Impression Tracker Implementation Reference

This page is non-normative reference content for the impression tracker that sits behind the Frequency-Cap Data Flow boundary. The protocol only constrains:

The wire spec — see the TMP specification.
The conformance invariants the Identity Match service must satisfy — also normative in the TMP specification.
The cap-fire boundary contract — defined in Frequency-Cap Data Flow.

Everything on this page is buyer-internal: how the impression tracker counts impressions, deduplicates across resolved identities, evaluates windows, and decides when a cap fires. Buyers running a conformant impression tracker may pick any approach that produces correct cap-fire events at the boundary. This page documents one such approach — the one implemented in adcp-go/targeting — so other implementers have a worked reference.

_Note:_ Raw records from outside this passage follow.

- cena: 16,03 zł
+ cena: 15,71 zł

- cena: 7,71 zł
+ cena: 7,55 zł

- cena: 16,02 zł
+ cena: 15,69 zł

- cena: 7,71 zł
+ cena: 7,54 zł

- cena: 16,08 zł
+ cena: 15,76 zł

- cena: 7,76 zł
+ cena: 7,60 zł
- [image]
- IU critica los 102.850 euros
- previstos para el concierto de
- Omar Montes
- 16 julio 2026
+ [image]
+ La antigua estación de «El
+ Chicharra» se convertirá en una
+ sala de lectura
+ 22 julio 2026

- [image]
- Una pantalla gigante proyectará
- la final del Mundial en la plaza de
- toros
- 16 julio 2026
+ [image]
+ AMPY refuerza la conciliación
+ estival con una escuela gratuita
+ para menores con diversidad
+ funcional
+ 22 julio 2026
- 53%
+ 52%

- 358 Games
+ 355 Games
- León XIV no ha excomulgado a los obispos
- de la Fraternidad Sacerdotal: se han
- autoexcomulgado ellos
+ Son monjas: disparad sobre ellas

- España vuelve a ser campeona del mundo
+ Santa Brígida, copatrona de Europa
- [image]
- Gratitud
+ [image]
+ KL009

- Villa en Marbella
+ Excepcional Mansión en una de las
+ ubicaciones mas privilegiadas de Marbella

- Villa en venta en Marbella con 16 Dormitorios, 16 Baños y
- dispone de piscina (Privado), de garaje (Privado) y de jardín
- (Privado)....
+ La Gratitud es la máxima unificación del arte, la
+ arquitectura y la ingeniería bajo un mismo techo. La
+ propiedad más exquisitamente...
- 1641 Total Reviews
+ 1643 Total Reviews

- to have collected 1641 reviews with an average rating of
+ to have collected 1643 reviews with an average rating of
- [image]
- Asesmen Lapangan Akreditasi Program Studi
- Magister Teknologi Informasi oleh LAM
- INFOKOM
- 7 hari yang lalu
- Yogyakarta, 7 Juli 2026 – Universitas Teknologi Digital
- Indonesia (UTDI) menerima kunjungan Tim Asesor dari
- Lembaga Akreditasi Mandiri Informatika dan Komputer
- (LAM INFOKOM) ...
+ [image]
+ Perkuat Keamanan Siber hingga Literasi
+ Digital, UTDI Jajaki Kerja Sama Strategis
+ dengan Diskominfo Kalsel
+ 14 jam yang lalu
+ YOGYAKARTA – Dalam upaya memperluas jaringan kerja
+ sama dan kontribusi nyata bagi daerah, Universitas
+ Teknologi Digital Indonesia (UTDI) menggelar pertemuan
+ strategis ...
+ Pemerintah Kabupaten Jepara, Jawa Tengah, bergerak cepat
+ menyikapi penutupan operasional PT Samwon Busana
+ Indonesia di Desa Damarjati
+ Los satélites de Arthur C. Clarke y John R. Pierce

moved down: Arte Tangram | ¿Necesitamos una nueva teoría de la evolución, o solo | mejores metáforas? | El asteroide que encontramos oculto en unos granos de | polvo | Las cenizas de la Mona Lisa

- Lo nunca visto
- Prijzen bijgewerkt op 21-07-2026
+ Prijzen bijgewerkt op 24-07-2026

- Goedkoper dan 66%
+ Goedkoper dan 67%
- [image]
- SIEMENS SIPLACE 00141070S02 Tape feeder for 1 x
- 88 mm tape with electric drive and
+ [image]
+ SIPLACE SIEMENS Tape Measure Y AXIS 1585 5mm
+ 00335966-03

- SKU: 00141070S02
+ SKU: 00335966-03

The cross-identity dedup problem

A single impression on a user is often resolved to multiple identities (RampID, ID5, MAID, UID2, publisher-issued tokens, etc.) inside the same TMPX. A naive impression tracker that counts per-identity will count one impression as 2–3 against the user’s caps. If the buyer runs an identity graph, the buyer can canonicalize identities before counting; if the buyer is graphless or partially graphed (common — Scope3’s hosted Identity Match is graphless), no canonical id exists. Counter-based approaches paper over this with a merge_rule (MAX / OR / SUM) when reading per-identity counters. None of the merge rules is correct in general. The pathological case is identity-resolution toggling across impressions: some impressions resolve rampid only, some resolve both rampid and id5. A MAX-merged counter under-counts; SUM over-counts; OR can’t represent more-than-one. The cap fires at the wrong time either way. The reference impl avoids the merge-rule problem entirely with an impression_id scheme: one id per impression, written to every resolved identity’s log, deduplicated by id at read time. The count is exact regardless of whether identities are canonicalized upstream.

impression_id rules

The impression tracker generates one impression_id per impression at TMPX decode time and writes it to every resolved identity’s log. At read time, scanning all of a user’s identity logs and deduplicating by impression_id recovers the distinct-impression count exactly. Required properties:

Globally unique across all sellers, sources, and time. A buyer agent serves impressions sourced from many sellers. Collisions across sellers would silently merge distinct impressions and under-count the cap. Use UUIDv4 (≥122 bits randomness) or an equivalent collision-resistant generator.
Generated by the buyer’s impression tracker at TMPX decode — not by the seller, the publisher, the router, or the TMPX nonce. The TMPX nonce is per-Identity-Match-evaluation and shared across all impressions in the serve window; seller- or publisher-supplied IDs would collide.
One id per impression, written to ALL of the user’s resolved identity logs for that impression. Generating a different id per identity breaks the dedup contract — the same impression would count once per resolved identity.
Pixel retries are a separate concern. The same pixel firing twice (network retry, page refresh, etc.) must not mint two impression_ids — minting two would let pixel retries double-count against the cap. Either dedupe incoming requests by an idempotency key in the pixel URL or Idempotency-Key header, or accept a small over-count from retries as benign for fcap purposes. Cross-identity dedup and per-pixel idempotency are different problems with different mitigations. (Lowercase wording: this page is non-normative; the boundary contract on the Frequency-Cap Data Flow page is what conformance tests cite.)

fcap_keys label model

Caps are tagged with dimension:value labels at impression-write time. Packages declare which labels they map to; fcap policies attach a window and a max_impression_count to each label.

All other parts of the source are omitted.